Today, Americans tend to take progressive income taxes for granted. Sure, there's the occasional call for a flat income tax, or a flat sales tax, from Republican presidential candidates, but none have come close to being implemented. Progressive rates are here to stay.
But for the first century of American history, the federal government was funded mainly through tariffs, not income taxes. It was only in the early 20th century that the 16th Amendment authorizing income taxes passed, around the same time that progressive income taxation was becoming popular in Europe:
A recent paper by UC - Berkeley grad student Juliana Londoño Vélez provides an intriguing explanation for this evolution. Progressive taxation wasn't an inevitable effect of democracy, of the lower classes gaining a modicum of political power. It was an accidental effect of the 20th century's massive wars.
Why to believe the argument
A Belgian machine gunner guards a trench in 1918. (Unknown photographer)
There's plenty of anecdotal historical evidence for this proposition. The first federal income tax proposal came during the War of 1812, and one was implemented briefly during the Civil War. While the Progressive Era brought a renewed push, and the 16th Amendment and an accompanying income tax law were passed four years before US entry into World War I, it wasn't until the US joined the conflict that the tax's scale expanded to modern levels. "The War Revenue Act of 1917 dramatically raised the stakes for the rich," Londoño Vélez writes, "increasing the top marginal income tax rate from 15 percent to 67 percent, and 77 percent shortly thereafter." World War I also greatly expanded the French income tax; in 1920, to help pay for reconstruction, the top rate grew from 2 percent to 50 percent.
But the crux of Londoño Vélez's argument is quantitative. She compiled data on top income tax rates for sixteen rich, developed countries, and pairs it with data on mass mobilizations for war. A mass mobilization, for these purposes, is defined as a point in time in which 2 percent or more of the country's population is in military service. For many countries in the sample, World Wars I and II were the only mass mobilizations. The US had Korea as well, fascist Italy did a mass mobilization amidst the Great Depression in 1935, and South Korea had three mobilizations from 1965 to 1970 (as well as the Korean war).
Londoño Vélez found that "no country had high taxes on the rich before the advent of war, with [the] top rate rarely exceeding 10 percent … the Wars created substantial income tax progressivity, with periods of mass war mobilization coinciding with significant rises in the top income tax rate." There is, she concludes, "a strong and statistically significant effect of mass mobilization for war on the top rate." A number of competing explanations, by contrast, seem to not have a significant effect on the top rate, including universal male suffrage, overall affluence, and whether or not the country had a left-leaning government. And because bottom rates did not rise an equivalent amount in turn, the overall effect was an increase in progressivity.
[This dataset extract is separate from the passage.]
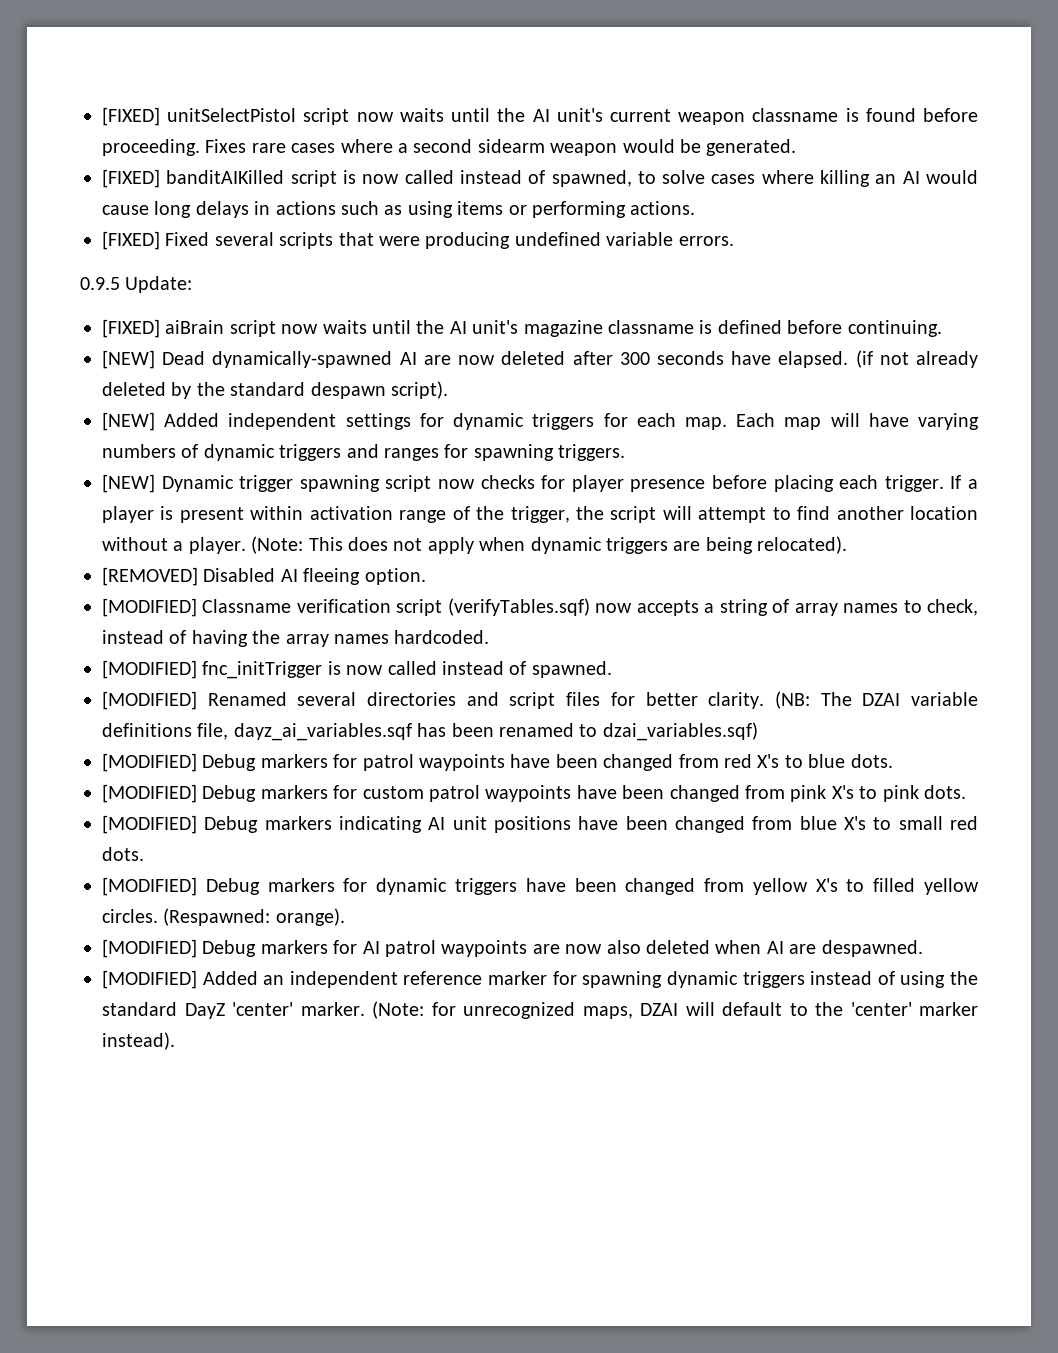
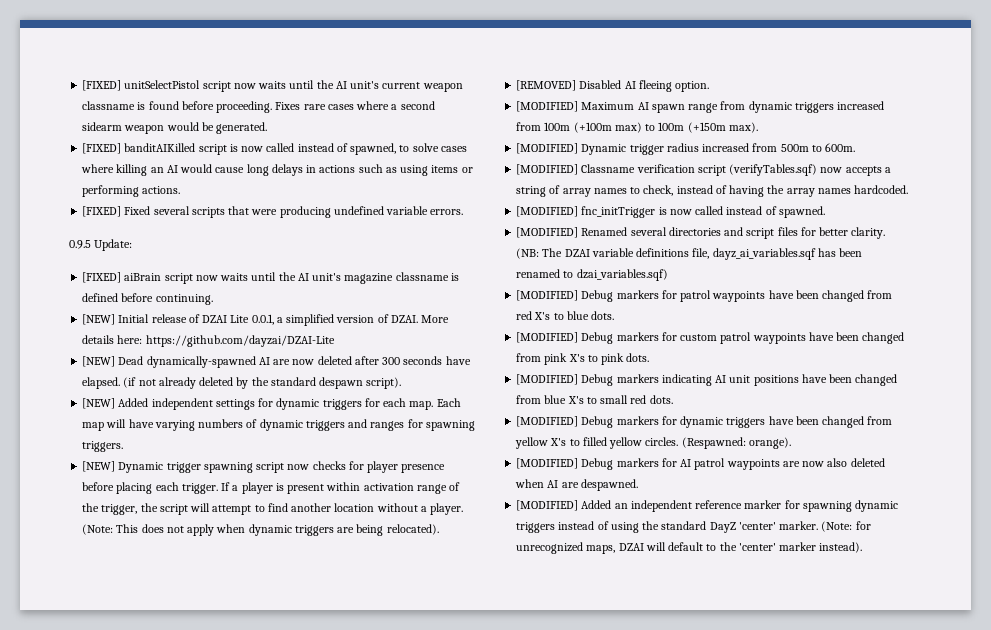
+ [NEW] Initial release of DZAI Lite 0.0.1, a simplified version of DZAI. More details here: https://github.com/dayzai/DZAI-Lite
+ [MODIFIED] Maximum AI spawn range from dynamic triggers increased from 100m (+100m max) to 100m (+150m max).
+ [MODIFIED] Dynamic trigger radius increased from 500m to 600m.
Here, for example, is how top rates in the US and UK match up with their mass mobilizations:
Londoño Vélez also finds that war mobilization has a significant effect on income tax rates five years on, suggesting that the effect on taxes persisted. "It is difficult to say what would have happened to progressive taxation without the shocks of the First and Second World Wars," she concludes. "It is very likely the case that the emergence of progressive taxation would have taken a much slower course in the absence of the imperatives of national defense."
Why to be skeptical
Denmark (pictured above) doesn't fit cleanly into Londoño Vélez's theory. (Dean Treml/Red Bull via Getty Images)
The biggest reason for skepticism is that a number of countries that didn't experience mass mobilizations nonetheless developed progressive tax systems. Sweden, for example, developed a progressive income tax despite being neutral in both World Wars. Denmark and the Netherlands were neutral in World War I and invaded quickly in World War II, and adopted progressive tax systems too. Of course, the wars weren't irrelevant to neutral countries' politics. Londoño Vélez notes that Sweden adopted progressive "defense taxes" in 1914 and 1939, suggesting that its tax system might have developed in anticipation of involvement in the World Wars, even if the country wound up staying out.
Denmark is a harder case. "During the First World War, the Danish government largely expected that the war would be short and was slow to adopt measures such as permanent tax increases," Londoño Vélez writes. "Later, during its occupation by Nazi Germany in the Second World War, the tax rate barely increased." In general, Denmark raised its top tax rate slowly and steadily until a big boost in the 1960s. Londoño Vélez concedes her theory can't account for this: "Denmark’s adoption of relatively high marginal income tax rates well after the conclusion of World War II suggests that war mobilization was not the only path to progressive taxation for modern states in the twentieth century."
Further, Londoño Vélez's data is, by necessity, correlational. You can't run a controlled experiment in which a random half of the world experiences a world war and the other half doesn't and then compare their tax rates (I mean, theoretically you could, but you shouldn't). So even with the best statistical methods, it's possible this analysis is missing some third factor present in countries that experienced a mass mobilization and which developed progressive income taxes that is the actual explanation for the latter.
Many thanks to Tyler Cowen for pointing me to Londoño Vélez's paper.